● **Aim of the exercise**
In the entries below, return only the line containing "[709,636,778,654] package: ->" and those after it, exactly, through the last line.
..........
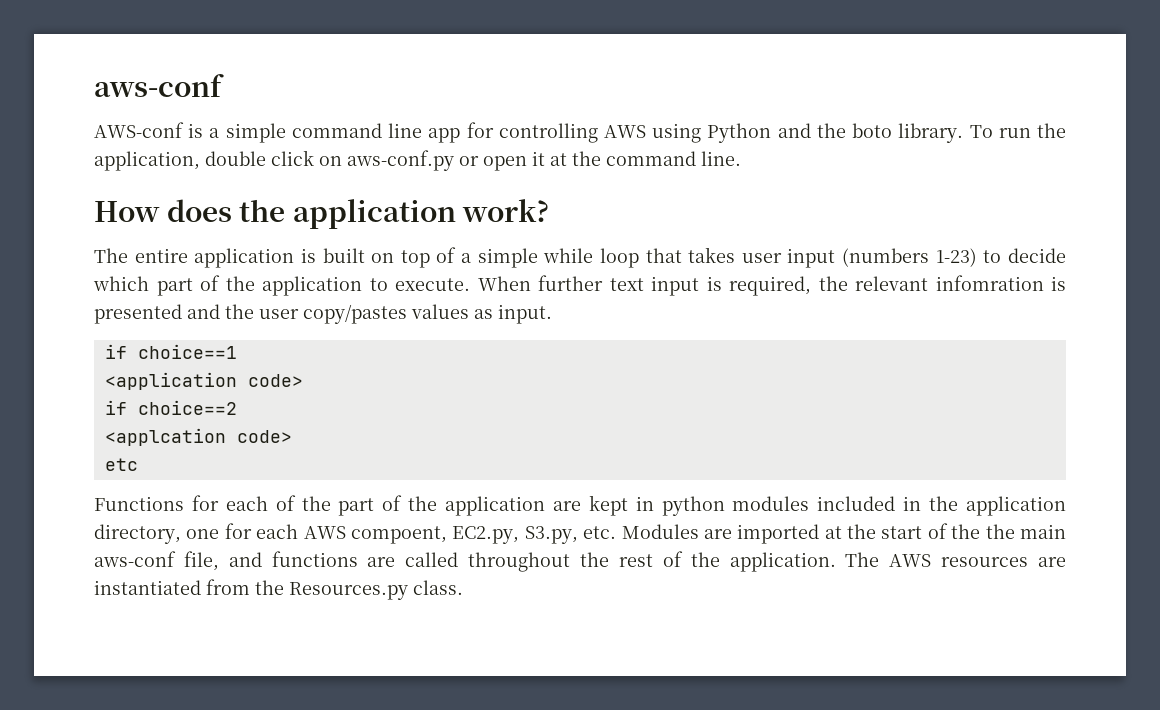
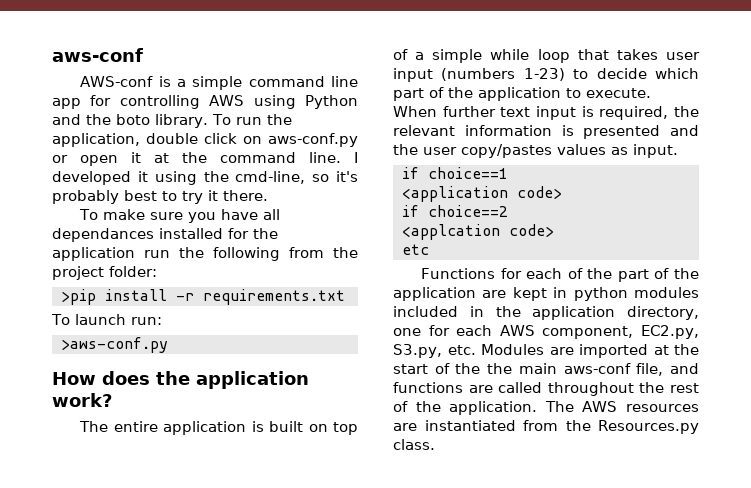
(741, 158) none -> [354,152,358,163] [52,171,358,185] [52,190,268,204] [79,209,281,223] [52,228,278,242] [52,247,358,261] [52,266,157,280] [61,289,345,305] [51,314,162,325] [61,337,168,353] I developed it using the cmd-line, so it's probably best to try it there. // To make sure you have all dependances installed for the application run the following from the project folder: // >pip install -r requirements.txt // To launch run: // >aws-conf.py
[935,275,1044,291] infomration -> [464,125,552,136] information
[350,526,447,544] compoent, -> [542,326,634,339] component,

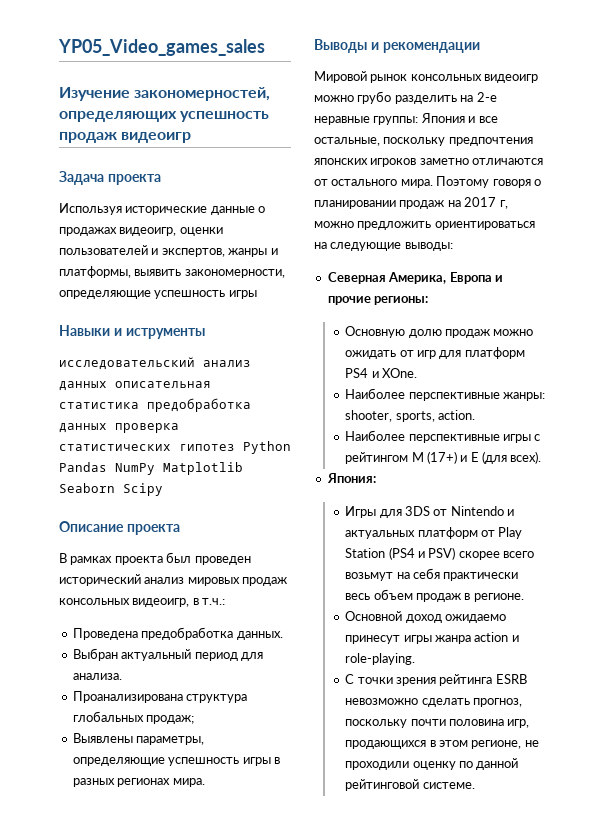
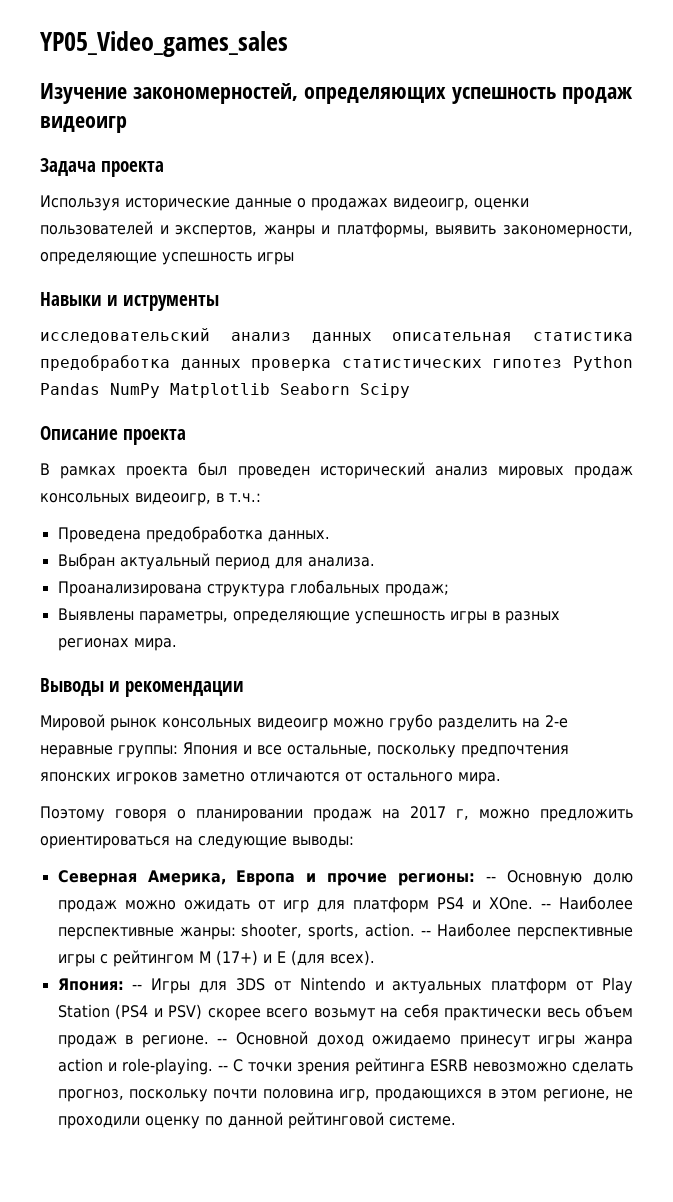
(433, 183) none -> (501, 778) //
(429, 300) // -> [486,876,497,882] --
(417, 373) // -> [540,903,551,909] --
(475, 415) // -> [421,930,432,936] --
(376, 478) // -> [132,984,143,990] --
(524, 597) // -> [217,1038,228,1044] --
(416, 659) // -> [217,1065,228,1071] --

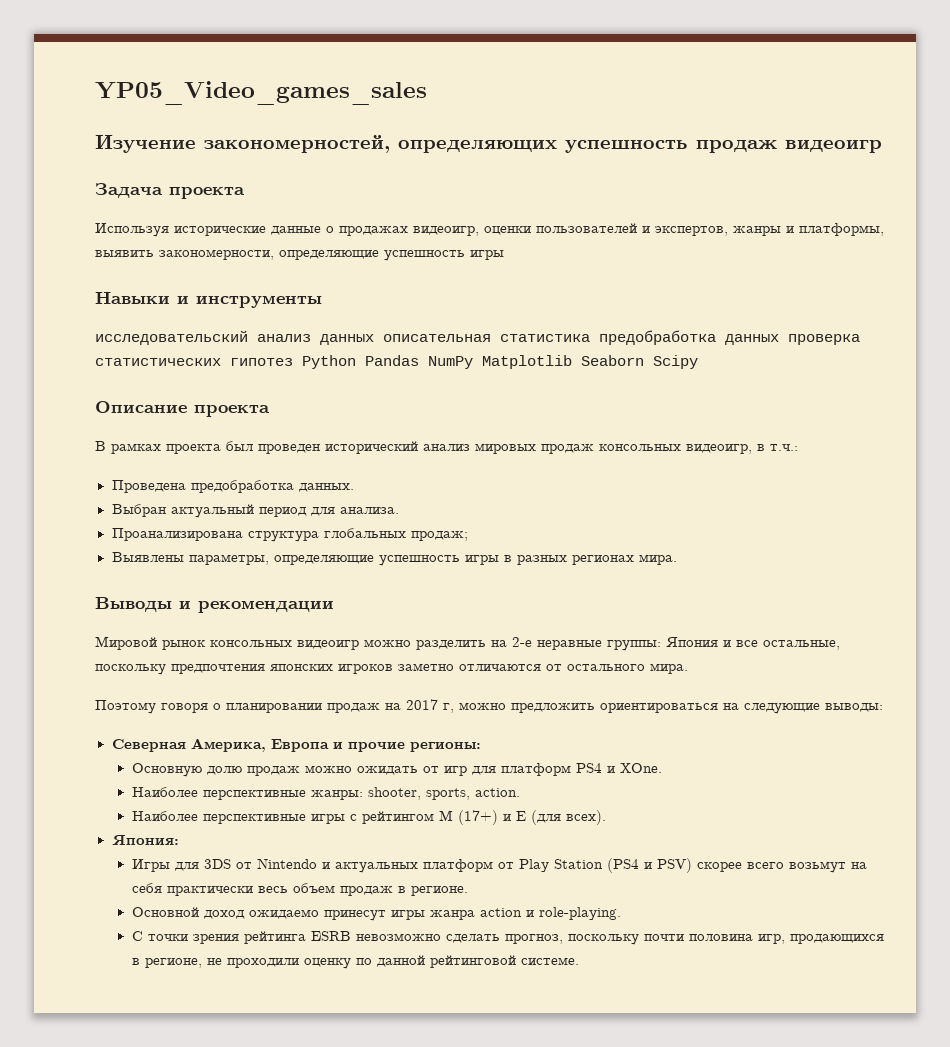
[123,295,220,311] иструменты -> [196,295,322,308] инструменты
[389,714,433,731] грубо -> (411, 643) none
[486,876,497,882] -- -> (481, 747) //
[540,903,551,909] -- -> (662, 768) //
[421,930,432,936] -- -> (520, 792) //
[132,984,143,990] -- -> (179, 840) //
[217,1038,228,1044] -- -> (468, 891) //
[217,1065,228,1071] -- -> (621, 913) //
[501,1089,538,1099] этом -> (140, 961) none

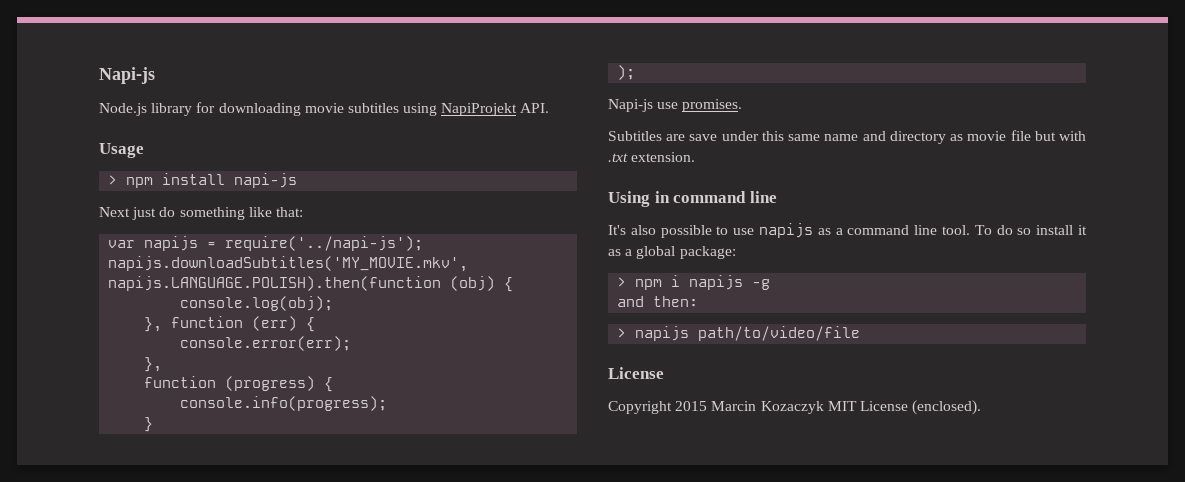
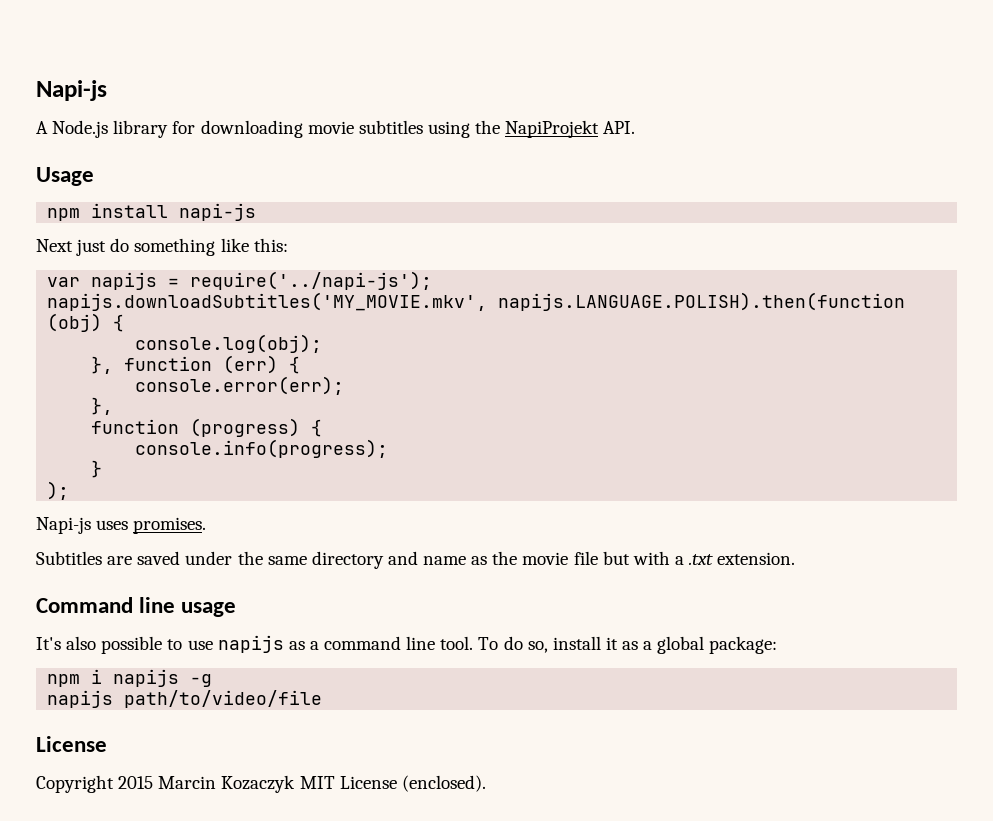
(155, 75) none -> [36,121,48,134] A
(438, 109) none -> [475,120,501,134] the
[108,175,118,185] > -> (94, 176) none
[275,207,303,217] that: -> [253,238,288,252] this:
[657,102,679,109] use -> [96,520,129,530] uses
[689,131,964,144] save under this same name and directory as -> [137,551,518,569] saved under the same directory and name as the
(1086, 136) none -> [674,556,684,565] a
[608,191,777,207] Using in command line -> [36,597,237,617] Command line usage
[1017,228,1032,235] so -> [527,641,548,653] so,
[617,277,627,287] > -> (778, 645) none
[617,296,699,307] [617,328,627,338] and then: // > -> (213, 680) none

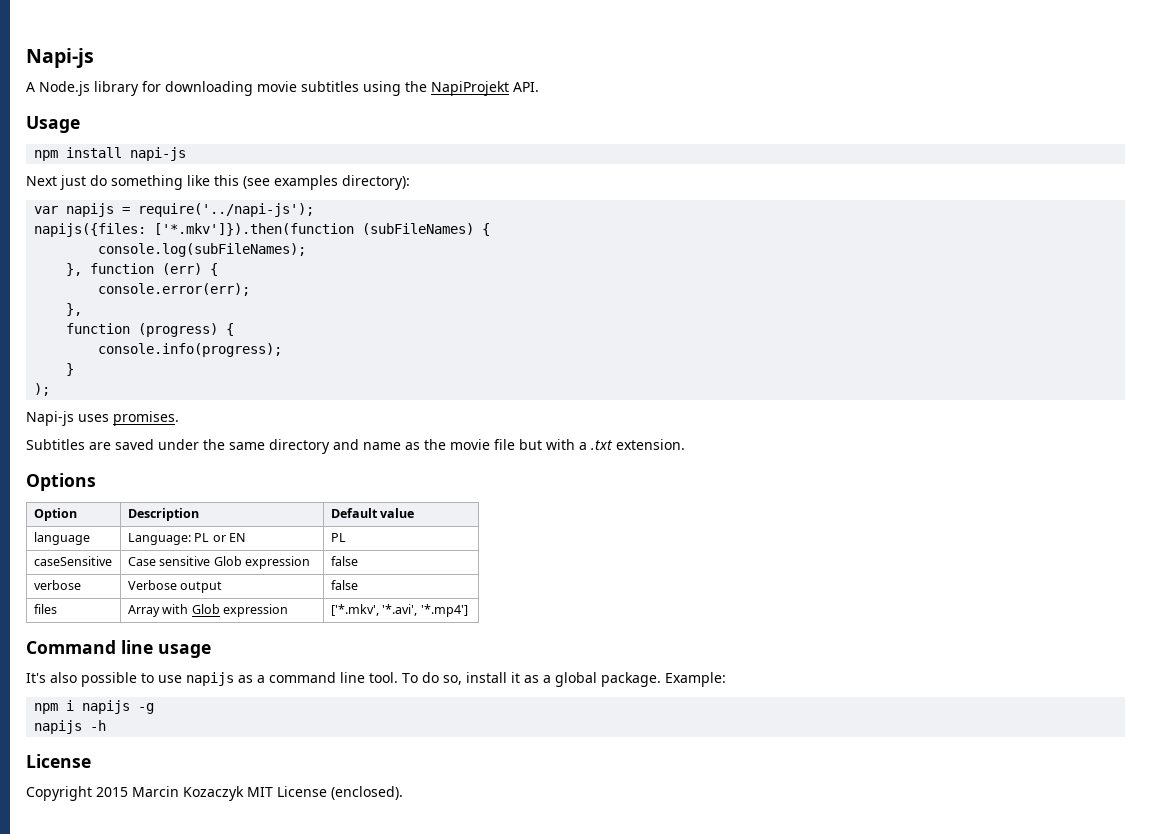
[253,238,288,252] this: -> [214,175,410,190] this (see examples directory):
[47,292,906,311] [47,313,125,332] [135,334,323,353] napijs.downloadSubtitles('MY_MOVIE.mkv', napijs.LANGUAGE.POLISH).then(function (obj) { // console.log(obj); -> [34,223,491,237] [98,243,307,257] napijs({files: ['*.mkv']}).then(function (subFileNames) { // console.log(subFileNames);
(796, 558) none -> [26,473,96,491] [33,508,77,521] [127,508,199,521] [330,508,415,518] [33,532,90,545] [127,533,247,545] [330,533,346,542] [33,556,112,566] [127,556,311,569] [330,556,358,566] [33,580,81,590] [127,580,223,593] [330,580,358,590] [33,604,57,614] [127,604,289,617] [330,604,468,617] // Options // Option | Description | Default value // language | Language: PL or EN | PL // caseSensitive | Case sensitive Glob expression | false // verbose | Verbose output | false // files | Array with Glob expression | ['*.mkv', '*.avi', '*.mp4']
[709,636,778,654] package: -> [601,672,726,687] package. Example:
[124,690,323,708] path/to/video/file -> [90,720,107,731] -h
..........
● **Task output**
[709,636,778,654] package: -> [601,672,726,687] package. Example:
[124,690,323,708] path/to/video/file -> [90,720,107,731] -h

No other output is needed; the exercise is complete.